> _TASK TO COMPLETE_:
Set down each record below precisely, skipping the pictures.

═══

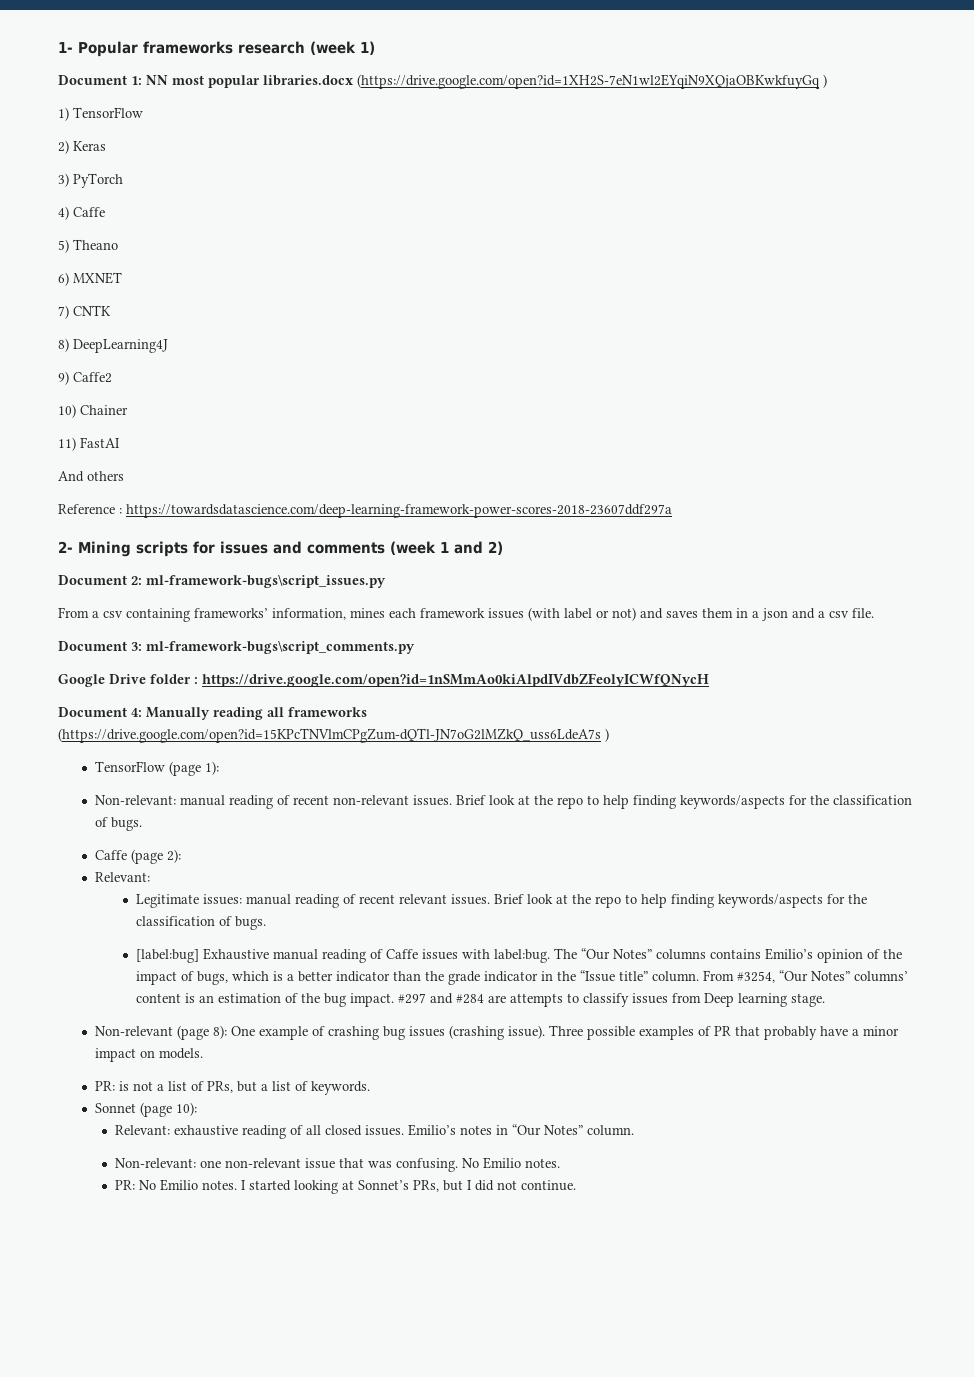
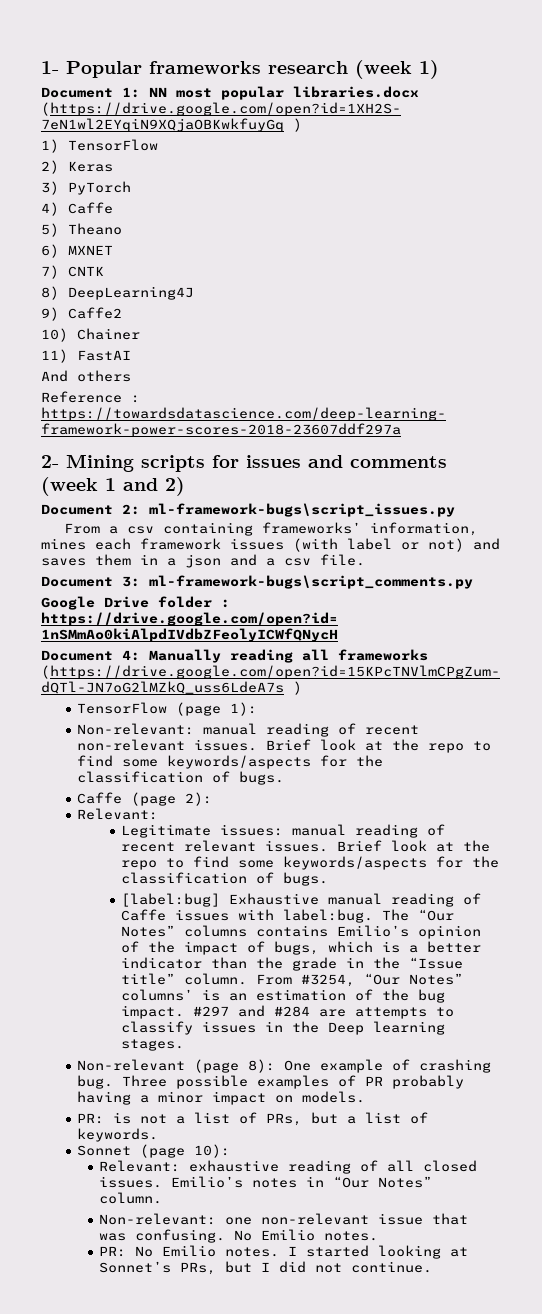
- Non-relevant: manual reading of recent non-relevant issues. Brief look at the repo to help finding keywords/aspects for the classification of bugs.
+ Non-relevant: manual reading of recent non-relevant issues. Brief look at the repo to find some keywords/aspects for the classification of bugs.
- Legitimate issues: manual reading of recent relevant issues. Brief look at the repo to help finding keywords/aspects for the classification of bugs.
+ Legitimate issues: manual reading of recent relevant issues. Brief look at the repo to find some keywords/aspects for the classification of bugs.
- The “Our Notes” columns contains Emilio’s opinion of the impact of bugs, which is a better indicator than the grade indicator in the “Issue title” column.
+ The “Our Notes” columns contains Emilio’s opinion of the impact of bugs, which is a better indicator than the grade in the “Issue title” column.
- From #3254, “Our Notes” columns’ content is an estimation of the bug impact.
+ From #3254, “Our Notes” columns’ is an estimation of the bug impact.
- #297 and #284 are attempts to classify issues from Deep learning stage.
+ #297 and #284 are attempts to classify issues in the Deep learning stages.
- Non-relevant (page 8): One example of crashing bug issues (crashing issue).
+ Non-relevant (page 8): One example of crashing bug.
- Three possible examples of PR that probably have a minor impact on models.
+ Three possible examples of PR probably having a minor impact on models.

═══

> _EXERCISE OUTPUT_:
- Non-relevant: manual reading of recent non-relevant issues. Brief look at the repo to help finding keywords/aspects for the classification of bugs.
+ Non-relevant: manual reading of recent non-relevant issues. Brief look at the repo to find some keywords/aspects for the classification of bugs.
- Legitimate issues: manual reading of recent relevant issues. Brief look at the repo to help finding keywords/aspects for the classification of bugs.
+ Legitimate issues: manual reading of recent relevant issues. Brief look at the repo to find some keywords/aspects for the classification of bugs.
- The “Our Notes” columns contains Emilio’s opinion of the impact of bugs, which is a better indicator than the grade indicator in the “Issue title” column.
+ The “Our Notes” columns contains Emilio’s opinion of the impact of bugs, which is a better indicator than the grade in the “Issue title” column.
- From #3254, “Our Notes” columns’ content is an estimation of the bug impact.
+ From #3254, “Our Notes” columns’ is an estimation of the bug impact.
- #297 and #284 are attempts to classify issues from Deep learning stage.
+ #297 and #284 are attempts to classify issues in the Deep learning stages.
- Non-relevant (page 8): One example of crashing bug issues (crashing issue).
+ Non-relevant (page 8): One example of crashing bug.
- Three possible examples of PR that probably have a minor impact on models.
+ Three possible examples of PR probably having a minor impact on models.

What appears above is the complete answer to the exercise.